Dans la galaxie discrète mais persistante de l’indie rock, Stoat avance depuis la fin des années 80 avec une constance admirable : écrire des chansons qui regardent la vie droit dans les yeux, mais avec un sourire en coin. Leur alt-pop joue souvent le rôle d’un compagnon de route, jamais d’un échappatoire. Avec « Things I Learned in Therapy », le groupe signe l’un de ses titres les plus intimement lucides.
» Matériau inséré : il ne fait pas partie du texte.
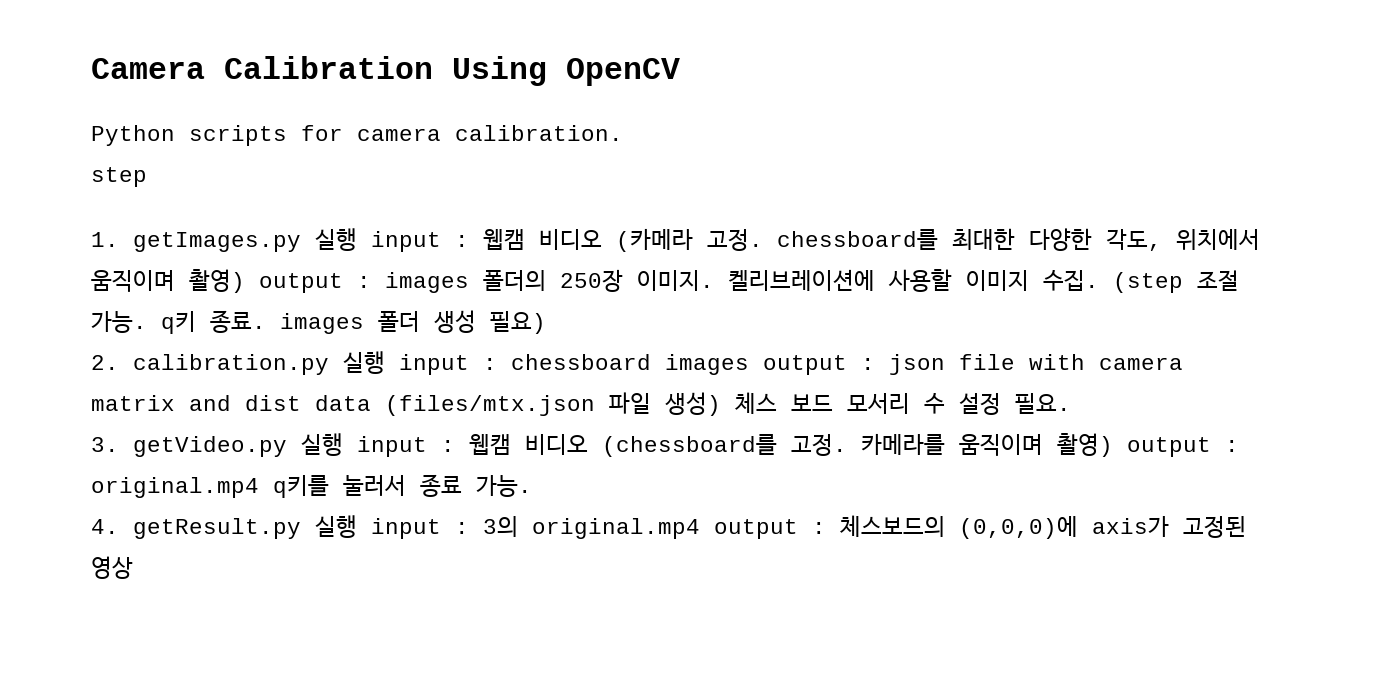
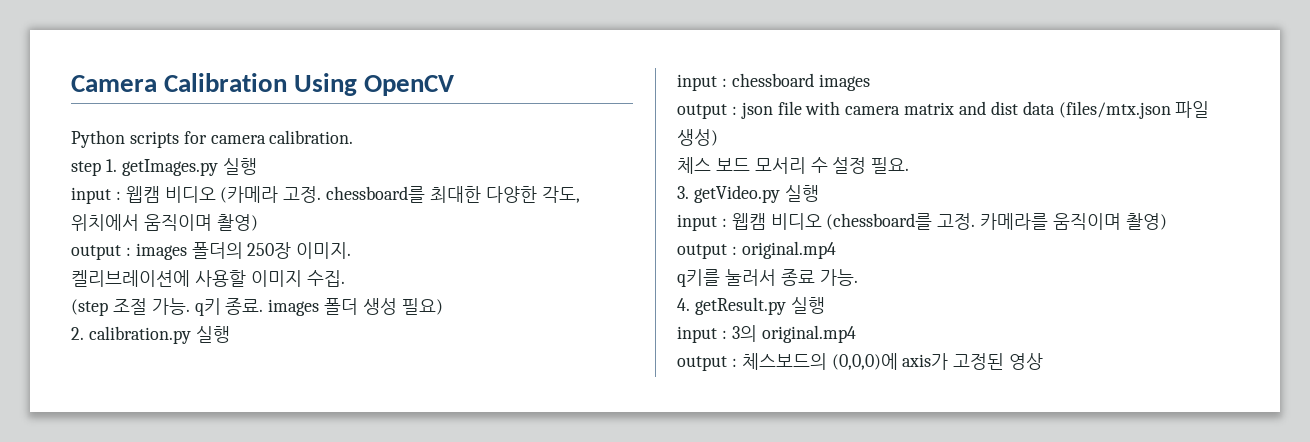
- step
- 1. getImages.py 실행 input : 웹캠 비디오 (카메라 고정. chessboard를 최대한 다양한 각도, 위치에서 움직이며 촬영) output : images 폴더의 250장 이미지. 켈리브레이션에 사용할 이미지 수집. (step 조절 가능. q키 종료. images 폴더 생성 필요)
+ step 1. getImages.py 실행
+ input : 웹캠 비디오 (카메라 고정. chessboard를 최대한 다양한 각도, 위치에서 움직이며 촬영)
+ output : images 폴더의 250장 이미지.
+ 켈리브레이션에 사용할 이미지 수집.
+ (step 조절 가능. q키 종료. images 폴더 생성 필요)
- 2. calibration.py 실행 input : chessboard images output : json file with camera matrix and dist data (files/mtx.json 파일 생성) 체스 보드 모서리 수 설정 필요.
+ 2. calibration.py 실행
+ input : chessboard images
+ output : json file with camera matrix and dist data (files/mtx.json 파일 생성)
+ 체스 보드 모서리 수 설정 필요.
- 3. getVideo.py 실행 input : 웹캠 비디오 (chessboard를 고정.
+ 3. getVideo.py 실행
+ input : 웹캠 비디오 (chessboard를 고정.
- 카메라를 움직이며 촬영) output : original.mp4 q키를 눌러서 종료 가능.
+ 카메라를 움직이며 촬영)
+ output : original.mp4
+ q키를 눌러서 종료 가능.
- 4. getResult.py 실행 input : 3의 original.mp4 output : 체스보드의 (0,0,0)에 axis가 고정된 영상
+ 4. getResult.py 실행
+ input : 3의 original.mp4
+ output : 체스보드의 (0,0,0)에 axis가 고정된 영상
La chanson s’attarde sur un moment familier : celui où l’on sait qu’on sur-analyse tout, qu’on creuse mentalement des tunnels qui ne mènent nulle part, mais où l’on continue malgré soi. Stoat ne théorise pas, ne dramatise pas non plus. Il raconte ce vertige intérieur avec une tendresse presque désarmante. Les guitares, légères comme une conversation nocturne, portent une voix qui semble plus confier qu’affirmer.
Ce qui frappe, c’est cette manière organique de mettre en musique les contradictions humaines. On y entend la gratitude pour ce qui va bien, mais aussi cette fragilité : l’idée qu’une simple étincelle d’espoir peut parfois bouleverser un équilibre durement gagné. Stoat pose cela sans fard, avec une sincérité qui échappe aux artifices.
Dans un paysage musical souvent tenté par la posture, ce morceau rappelle l’essentiel : parfois, dire qu’on apprend — ou qu’on échoue à apprendre — suffit déjà à respirer un peu mieux. Stoat ne délivre pas de solution, mais une présence. Et c’est précisément ce qui résonne.